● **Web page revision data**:
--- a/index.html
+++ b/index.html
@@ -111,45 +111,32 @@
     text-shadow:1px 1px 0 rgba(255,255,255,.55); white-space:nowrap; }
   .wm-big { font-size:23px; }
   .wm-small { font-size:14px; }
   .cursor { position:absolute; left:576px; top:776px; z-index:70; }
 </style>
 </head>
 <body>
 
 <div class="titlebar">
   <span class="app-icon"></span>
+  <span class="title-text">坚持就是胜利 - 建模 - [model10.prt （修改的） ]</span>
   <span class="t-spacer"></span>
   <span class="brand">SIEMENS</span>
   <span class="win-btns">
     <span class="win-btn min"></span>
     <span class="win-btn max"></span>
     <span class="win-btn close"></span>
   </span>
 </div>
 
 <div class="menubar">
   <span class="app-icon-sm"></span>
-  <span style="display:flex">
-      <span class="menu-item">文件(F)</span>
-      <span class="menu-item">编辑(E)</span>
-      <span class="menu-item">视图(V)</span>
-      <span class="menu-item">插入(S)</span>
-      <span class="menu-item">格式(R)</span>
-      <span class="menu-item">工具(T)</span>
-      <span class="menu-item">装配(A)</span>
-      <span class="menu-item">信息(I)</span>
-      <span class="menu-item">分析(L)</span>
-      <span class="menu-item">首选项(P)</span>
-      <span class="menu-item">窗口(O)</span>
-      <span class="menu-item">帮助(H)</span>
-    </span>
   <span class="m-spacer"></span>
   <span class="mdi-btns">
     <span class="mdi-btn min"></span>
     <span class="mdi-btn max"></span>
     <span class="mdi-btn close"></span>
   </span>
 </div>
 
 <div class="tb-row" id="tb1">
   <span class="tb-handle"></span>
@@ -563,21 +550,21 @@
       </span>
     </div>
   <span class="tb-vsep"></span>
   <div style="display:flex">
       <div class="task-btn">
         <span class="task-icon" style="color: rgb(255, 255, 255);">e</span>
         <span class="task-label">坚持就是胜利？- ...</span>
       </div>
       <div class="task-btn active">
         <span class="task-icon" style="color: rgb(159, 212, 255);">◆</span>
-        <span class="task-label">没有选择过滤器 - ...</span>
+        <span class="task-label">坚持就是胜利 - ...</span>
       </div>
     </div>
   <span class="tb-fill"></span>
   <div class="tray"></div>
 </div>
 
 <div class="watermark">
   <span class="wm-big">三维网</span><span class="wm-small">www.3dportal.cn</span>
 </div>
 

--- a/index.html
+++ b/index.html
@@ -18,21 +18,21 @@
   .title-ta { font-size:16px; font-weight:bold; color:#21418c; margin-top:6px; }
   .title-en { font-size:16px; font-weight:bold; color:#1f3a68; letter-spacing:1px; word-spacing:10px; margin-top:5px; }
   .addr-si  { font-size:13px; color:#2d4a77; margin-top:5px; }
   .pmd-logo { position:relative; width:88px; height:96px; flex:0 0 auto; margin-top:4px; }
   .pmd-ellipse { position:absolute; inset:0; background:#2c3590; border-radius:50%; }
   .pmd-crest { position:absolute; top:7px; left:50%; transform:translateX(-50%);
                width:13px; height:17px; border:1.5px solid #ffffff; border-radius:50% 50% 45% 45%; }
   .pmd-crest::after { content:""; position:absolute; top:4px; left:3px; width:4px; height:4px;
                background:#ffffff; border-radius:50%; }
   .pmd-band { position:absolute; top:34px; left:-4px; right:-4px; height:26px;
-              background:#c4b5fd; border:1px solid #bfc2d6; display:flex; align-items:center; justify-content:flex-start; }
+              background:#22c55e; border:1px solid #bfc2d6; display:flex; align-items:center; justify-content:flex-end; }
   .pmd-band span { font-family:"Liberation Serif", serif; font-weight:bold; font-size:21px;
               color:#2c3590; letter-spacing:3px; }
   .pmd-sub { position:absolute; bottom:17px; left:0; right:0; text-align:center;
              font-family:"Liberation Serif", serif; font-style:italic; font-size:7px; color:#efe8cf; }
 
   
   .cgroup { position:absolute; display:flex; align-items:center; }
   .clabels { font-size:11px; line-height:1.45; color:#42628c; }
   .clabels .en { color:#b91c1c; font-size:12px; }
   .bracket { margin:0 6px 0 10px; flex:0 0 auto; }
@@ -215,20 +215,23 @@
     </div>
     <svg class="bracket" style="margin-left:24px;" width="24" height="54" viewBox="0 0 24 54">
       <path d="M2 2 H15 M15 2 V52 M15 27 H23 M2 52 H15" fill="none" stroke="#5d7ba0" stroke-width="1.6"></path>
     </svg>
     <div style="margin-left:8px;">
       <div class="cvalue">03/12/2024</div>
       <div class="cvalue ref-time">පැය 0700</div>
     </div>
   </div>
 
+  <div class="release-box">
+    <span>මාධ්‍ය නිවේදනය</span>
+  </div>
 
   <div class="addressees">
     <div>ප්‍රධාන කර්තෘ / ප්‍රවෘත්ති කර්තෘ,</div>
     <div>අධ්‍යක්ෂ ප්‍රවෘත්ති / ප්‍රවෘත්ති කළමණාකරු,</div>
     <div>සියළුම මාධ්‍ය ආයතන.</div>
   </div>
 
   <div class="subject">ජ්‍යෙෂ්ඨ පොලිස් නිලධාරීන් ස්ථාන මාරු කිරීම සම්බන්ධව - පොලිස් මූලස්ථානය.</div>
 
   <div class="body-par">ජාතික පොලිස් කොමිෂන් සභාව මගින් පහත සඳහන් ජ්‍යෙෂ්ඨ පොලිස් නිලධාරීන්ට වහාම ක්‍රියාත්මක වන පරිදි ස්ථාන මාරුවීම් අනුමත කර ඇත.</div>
--
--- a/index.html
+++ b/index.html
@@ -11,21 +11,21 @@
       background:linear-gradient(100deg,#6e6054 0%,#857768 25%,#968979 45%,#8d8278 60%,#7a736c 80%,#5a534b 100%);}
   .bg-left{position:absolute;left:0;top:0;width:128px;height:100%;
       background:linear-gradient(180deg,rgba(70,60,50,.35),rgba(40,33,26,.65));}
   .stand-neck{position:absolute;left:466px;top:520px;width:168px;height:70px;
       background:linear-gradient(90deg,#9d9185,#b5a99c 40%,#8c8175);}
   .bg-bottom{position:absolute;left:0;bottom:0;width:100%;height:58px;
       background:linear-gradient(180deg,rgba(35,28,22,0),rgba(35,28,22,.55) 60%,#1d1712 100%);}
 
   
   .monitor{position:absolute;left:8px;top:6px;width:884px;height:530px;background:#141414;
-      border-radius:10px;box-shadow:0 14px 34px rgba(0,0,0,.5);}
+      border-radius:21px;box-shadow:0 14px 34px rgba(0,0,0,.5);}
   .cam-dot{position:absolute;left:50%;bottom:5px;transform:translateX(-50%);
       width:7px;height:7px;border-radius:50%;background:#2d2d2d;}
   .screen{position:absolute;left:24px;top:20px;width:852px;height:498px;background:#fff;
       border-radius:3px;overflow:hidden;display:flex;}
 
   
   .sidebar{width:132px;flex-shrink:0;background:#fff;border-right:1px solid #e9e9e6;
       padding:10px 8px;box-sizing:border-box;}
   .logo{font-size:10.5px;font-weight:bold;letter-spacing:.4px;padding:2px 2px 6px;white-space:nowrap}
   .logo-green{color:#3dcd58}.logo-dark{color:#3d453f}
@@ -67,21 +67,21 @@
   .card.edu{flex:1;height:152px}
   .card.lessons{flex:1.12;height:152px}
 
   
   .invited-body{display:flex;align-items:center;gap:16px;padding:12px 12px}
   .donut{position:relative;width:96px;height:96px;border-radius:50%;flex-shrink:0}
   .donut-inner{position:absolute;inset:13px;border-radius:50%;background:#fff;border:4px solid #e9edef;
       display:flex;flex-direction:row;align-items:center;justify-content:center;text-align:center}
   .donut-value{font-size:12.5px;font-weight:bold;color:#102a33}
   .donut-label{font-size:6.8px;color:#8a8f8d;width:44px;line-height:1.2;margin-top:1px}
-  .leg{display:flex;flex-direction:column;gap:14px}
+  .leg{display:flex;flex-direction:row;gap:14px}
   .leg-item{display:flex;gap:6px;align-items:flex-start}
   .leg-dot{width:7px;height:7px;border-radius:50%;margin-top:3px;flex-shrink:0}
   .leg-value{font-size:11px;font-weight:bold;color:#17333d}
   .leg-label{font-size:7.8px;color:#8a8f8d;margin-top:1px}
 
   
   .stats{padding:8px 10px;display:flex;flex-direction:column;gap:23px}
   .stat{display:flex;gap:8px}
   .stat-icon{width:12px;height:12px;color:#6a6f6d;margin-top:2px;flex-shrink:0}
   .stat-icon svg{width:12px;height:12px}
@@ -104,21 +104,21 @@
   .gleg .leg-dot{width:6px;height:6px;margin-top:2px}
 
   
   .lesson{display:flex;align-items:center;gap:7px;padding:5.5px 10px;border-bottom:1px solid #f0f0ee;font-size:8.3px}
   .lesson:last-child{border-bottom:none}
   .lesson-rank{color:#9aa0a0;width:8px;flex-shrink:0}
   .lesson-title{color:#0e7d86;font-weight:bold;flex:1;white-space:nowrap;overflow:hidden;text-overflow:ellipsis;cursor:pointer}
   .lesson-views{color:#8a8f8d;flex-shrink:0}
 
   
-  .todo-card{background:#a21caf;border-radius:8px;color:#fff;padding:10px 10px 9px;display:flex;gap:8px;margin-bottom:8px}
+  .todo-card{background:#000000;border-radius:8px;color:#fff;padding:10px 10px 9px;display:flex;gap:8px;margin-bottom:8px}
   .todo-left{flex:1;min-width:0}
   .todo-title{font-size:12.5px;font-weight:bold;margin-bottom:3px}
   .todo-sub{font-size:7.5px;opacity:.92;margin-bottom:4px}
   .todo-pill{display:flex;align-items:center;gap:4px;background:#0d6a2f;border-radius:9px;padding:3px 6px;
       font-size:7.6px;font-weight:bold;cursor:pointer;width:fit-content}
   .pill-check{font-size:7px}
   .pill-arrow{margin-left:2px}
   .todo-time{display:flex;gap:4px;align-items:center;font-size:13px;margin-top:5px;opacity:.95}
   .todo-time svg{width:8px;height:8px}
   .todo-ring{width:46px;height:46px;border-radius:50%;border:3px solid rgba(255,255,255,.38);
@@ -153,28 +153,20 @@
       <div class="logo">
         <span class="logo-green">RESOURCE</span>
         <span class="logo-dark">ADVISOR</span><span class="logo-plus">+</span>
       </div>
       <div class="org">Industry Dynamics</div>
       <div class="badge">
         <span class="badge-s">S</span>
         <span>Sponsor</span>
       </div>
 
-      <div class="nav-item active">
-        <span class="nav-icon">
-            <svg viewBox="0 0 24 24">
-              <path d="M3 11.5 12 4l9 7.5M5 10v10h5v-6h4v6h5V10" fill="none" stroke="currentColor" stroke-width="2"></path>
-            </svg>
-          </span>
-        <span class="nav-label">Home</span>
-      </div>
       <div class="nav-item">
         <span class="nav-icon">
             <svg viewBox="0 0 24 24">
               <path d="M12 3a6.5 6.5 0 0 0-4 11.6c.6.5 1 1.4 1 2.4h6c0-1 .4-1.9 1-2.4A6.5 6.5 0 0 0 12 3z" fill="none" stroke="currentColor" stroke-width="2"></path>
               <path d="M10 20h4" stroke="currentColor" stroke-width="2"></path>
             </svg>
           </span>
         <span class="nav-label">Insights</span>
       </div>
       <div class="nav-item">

● **Exercise objective**: Wherever the string "dark" appears in the data above, report the whole line.

● **Written reply**:
   .logo-green{color:#3dcd58}.logo-dark{color:#3d453f}
         <span class="logo-dark">ADVISOR</span><span class="logo-plus">+</span>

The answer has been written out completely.